TASK DIRECTIONS:
Each line below from the one containing "[136,194,299,214] install kaz29/phai" through the one containing "[39,433,131,446] Le crocodile" should be output exactly as it stands, and no other line should appear.
*** SOURCE INFORMATION ***
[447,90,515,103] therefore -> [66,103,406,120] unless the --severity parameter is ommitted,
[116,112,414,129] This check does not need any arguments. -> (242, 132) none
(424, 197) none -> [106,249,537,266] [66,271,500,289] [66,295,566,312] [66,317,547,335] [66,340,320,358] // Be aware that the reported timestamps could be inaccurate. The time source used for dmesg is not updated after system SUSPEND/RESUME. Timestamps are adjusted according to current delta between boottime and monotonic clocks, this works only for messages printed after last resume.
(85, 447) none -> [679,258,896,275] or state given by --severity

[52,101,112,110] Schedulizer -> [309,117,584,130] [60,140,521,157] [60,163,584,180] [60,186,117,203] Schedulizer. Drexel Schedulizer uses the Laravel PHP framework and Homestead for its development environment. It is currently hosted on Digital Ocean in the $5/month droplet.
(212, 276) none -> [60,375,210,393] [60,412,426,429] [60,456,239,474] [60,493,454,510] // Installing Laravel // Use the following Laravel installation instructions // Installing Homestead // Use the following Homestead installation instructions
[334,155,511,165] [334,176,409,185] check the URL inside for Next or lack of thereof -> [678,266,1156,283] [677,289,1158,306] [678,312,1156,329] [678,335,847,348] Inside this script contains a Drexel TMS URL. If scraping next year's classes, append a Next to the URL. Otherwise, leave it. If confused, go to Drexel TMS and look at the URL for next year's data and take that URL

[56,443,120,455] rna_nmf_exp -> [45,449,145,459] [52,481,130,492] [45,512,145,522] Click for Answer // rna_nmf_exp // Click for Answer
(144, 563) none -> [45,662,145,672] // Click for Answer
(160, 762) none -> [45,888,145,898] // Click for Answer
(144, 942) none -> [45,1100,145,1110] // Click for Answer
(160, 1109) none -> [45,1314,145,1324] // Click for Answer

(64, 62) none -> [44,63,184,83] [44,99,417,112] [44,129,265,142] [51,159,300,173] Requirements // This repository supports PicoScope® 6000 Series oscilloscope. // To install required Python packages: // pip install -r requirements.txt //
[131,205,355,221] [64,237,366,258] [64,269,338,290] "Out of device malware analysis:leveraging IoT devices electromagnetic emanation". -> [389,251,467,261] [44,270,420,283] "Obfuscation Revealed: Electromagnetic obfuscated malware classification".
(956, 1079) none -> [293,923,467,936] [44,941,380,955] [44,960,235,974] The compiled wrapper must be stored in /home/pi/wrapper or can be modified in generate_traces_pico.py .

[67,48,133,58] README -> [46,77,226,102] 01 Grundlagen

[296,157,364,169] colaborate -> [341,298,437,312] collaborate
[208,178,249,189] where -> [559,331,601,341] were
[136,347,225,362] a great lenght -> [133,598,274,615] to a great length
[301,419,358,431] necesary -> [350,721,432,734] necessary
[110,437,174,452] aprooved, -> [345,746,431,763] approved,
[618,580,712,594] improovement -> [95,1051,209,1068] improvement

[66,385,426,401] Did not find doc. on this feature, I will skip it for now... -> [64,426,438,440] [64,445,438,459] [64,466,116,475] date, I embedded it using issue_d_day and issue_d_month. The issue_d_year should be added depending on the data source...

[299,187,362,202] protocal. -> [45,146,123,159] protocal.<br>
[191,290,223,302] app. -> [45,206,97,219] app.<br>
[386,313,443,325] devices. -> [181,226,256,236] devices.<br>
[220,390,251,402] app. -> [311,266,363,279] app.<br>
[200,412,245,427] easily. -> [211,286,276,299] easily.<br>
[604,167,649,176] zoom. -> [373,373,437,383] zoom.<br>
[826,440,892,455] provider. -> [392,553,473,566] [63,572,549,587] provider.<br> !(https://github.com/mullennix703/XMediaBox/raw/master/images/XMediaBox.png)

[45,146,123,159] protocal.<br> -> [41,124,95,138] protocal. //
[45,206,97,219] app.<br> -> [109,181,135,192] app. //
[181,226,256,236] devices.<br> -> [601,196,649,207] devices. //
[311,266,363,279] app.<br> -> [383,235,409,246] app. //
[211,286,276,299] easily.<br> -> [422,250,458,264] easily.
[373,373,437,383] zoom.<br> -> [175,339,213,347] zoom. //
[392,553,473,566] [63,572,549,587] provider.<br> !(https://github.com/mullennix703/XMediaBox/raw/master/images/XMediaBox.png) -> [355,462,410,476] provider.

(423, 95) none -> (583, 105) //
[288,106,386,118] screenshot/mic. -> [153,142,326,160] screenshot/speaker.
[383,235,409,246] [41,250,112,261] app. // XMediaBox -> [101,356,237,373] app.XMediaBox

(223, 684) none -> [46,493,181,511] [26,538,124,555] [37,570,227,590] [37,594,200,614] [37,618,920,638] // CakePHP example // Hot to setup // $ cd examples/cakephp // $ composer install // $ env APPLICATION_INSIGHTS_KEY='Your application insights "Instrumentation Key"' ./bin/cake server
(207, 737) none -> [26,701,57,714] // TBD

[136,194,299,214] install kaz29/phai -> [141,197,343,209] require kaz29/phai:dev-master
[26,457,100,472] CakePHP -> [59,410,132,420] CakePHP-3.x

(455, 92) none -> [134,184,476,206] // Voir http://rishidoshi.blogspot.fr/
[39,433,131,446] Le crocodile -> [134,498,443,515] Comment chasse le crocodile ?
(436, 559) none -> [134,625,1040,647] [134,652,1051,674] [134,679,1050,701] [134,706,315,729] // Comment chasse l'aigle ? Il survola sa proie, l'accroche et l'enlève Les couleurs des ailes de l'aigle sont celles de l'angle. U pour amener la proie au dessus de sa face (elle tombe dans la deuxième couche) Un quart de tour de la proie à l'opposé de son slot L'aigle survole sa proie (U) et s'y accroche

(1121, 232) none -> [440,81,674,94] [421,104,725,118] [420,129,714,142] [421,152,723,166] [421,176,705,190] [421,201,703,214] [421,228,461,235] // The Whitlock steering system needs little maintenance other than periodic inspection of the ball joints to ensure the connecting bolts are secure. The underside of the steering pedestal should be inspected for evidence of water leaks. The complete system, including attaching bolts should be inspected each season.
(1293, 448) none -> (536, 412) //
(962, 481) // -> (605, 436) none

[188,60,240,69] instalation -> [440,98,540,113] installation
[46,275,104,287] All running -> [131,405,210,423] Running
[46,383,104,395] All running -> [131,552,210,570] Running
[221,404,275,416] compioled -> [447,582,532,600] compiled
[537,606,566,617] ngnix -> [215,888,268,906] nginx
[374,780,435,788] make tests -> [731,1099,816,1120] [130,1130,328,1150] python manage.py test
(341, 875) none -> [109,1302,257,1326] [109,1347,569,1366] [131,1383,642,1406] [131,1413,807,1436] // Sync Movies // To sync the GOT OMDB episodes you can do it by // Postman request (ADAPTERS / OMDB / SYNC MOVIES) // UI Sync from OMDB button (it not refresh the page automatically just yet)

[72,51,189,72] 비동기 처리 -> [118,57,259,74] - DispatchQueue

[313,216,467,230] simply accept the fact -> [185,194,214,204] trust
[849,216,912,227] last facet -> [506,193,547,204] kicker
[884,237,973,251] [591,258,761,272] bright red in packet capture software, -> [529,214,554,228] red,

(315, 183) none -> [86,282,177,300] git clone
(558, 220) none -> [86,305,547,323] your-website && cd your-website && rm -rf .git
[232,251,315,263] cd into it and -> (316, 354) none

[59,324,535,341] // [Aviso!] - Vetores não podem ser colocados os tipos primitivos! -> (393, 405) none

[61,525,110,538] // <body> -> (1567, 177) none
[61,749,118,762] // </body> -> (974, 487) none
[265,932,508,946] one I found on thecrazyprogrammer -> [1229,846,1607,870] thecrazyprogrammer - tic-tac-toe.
*** End of SOURCE INFORMATION ***
EXERCISE RESULT:
[136,194,299,214] install kaz29/phai -> [141,197,343,209] require kaz29/phai:dev-master
[26,457,100,472] CakePHP -> [59,410,132,420] CakePHP-3.x

(455, 92) none -> [134,184,476,206] // Voir http://rishidoshi.blogspot.fr/
[39,433,131,446] Le crocodile -> [134,498,443,515] Comment chasse le crocodile ?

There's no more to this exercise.